Omit all pictures, then print the entries exactly.
-- Opening Marker --
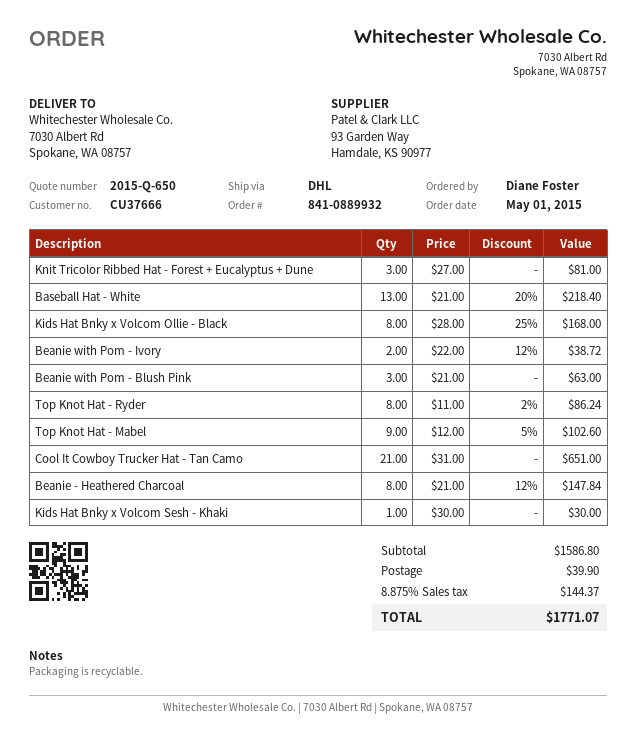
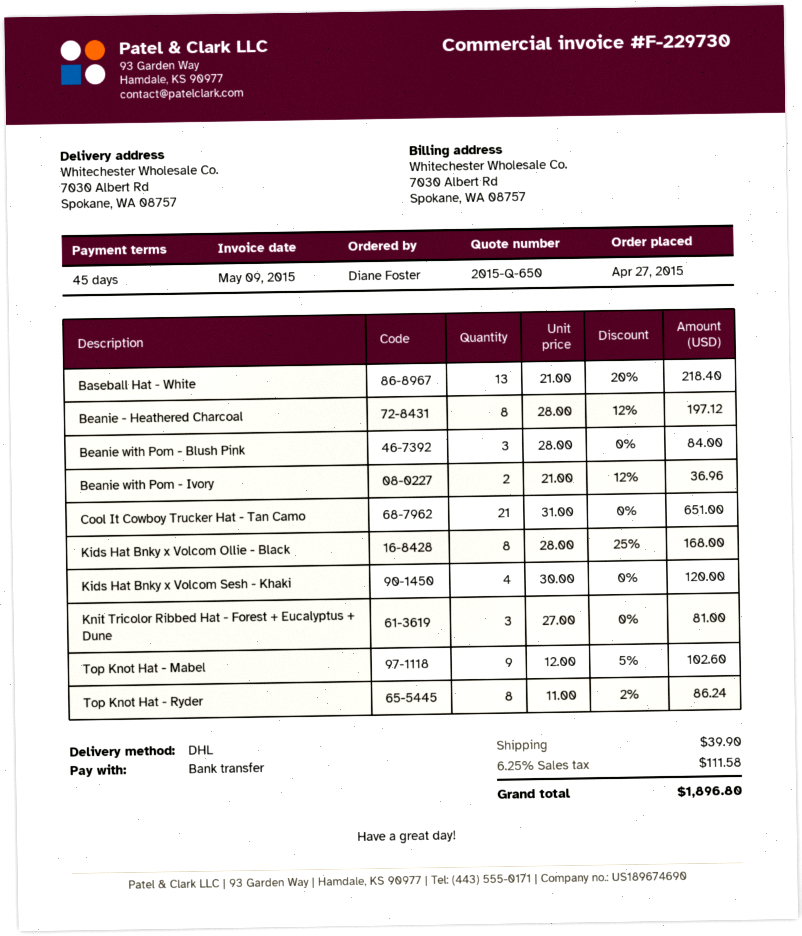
order date: 2015-05-01 -> 2015-04-27
Beanie with Pom - Ivory: 2 x 22.00 - 12% = 38.72 -> 2 x 21.00 - 12% = 36.96
Beanie with Pom - Blush Pink: 3 x 21.00 = 63.00 -> 3 x 28.00 = 84.00
Beanie - Heathered Charcoal: 8 x 21.00 - 12% = 147.84 -> 8 x 28.00 - 12% = 197.12
Kids Hat Bnky x Volcom Sesh - Khaki: 1 x 30.00 = 30.00 -> 4 x 30.00 = 120.00
tax: 8.875% = 144.37 -> 6.25% = 111.58
total: 1771.07 -> 1896.80

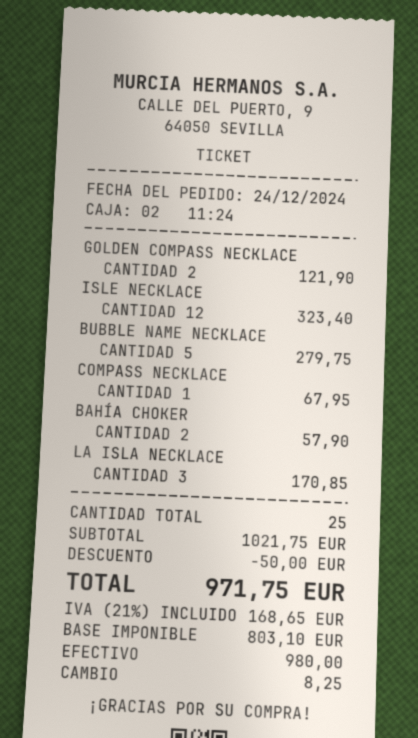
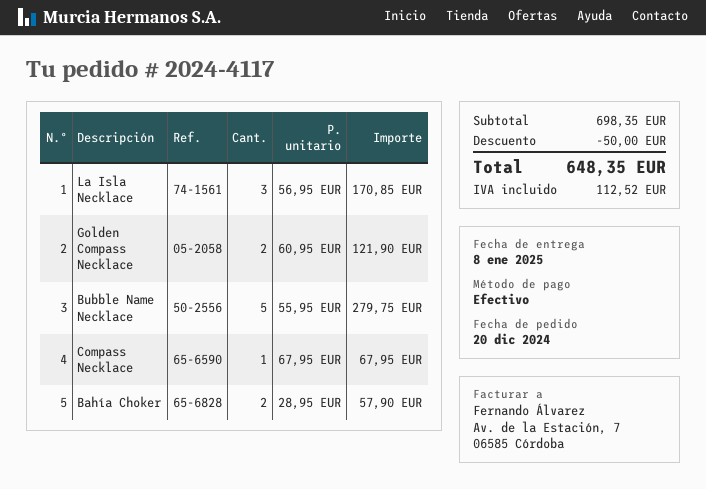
order date: 2024-12-24 -> 2024-12-20
ISLE NECKLACE: 12 for 323.40 -> none
subtotal: 1021.75 -> 698.35
tax: 168.65 -> 112.52
total: 971.75 -> 648.35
-- Closing Marker --
RESULT ▸
order date: 2015-05-01 -> 2015-04-27
Beanie with Pom - Ivory: 2 x 22.00 - 12% = 38.72 -> 2 x 21.00 - 12% = 36.96
Beanie with Pom - Blush Pink: 3 x 21.00 = 63.00 -> 3 x 28.00 = 84.00
Beanie - Heathered Charcoal: 8 x 21.00 - 12% = 147.84 -> 8 x 28.00 - 12% = 197.12
Kids Hat Bnky x Volcom Sesh - Khaki: 1 x 30.00 = 30.00 -> 4 x 30.00 = 120.00
tax: 8.875% = 144.37 -> 6.25% = 111.58
total: 1771.07 -> 1896.80

order date: 2024-12-24 -> 2024-12-20
ISLE NECKLACE: 12 for 323.40 -> none
subtotal: 1021.75 -> 698.35
tax: 168.65 -> 112.52
total: 971.75 -> 648.35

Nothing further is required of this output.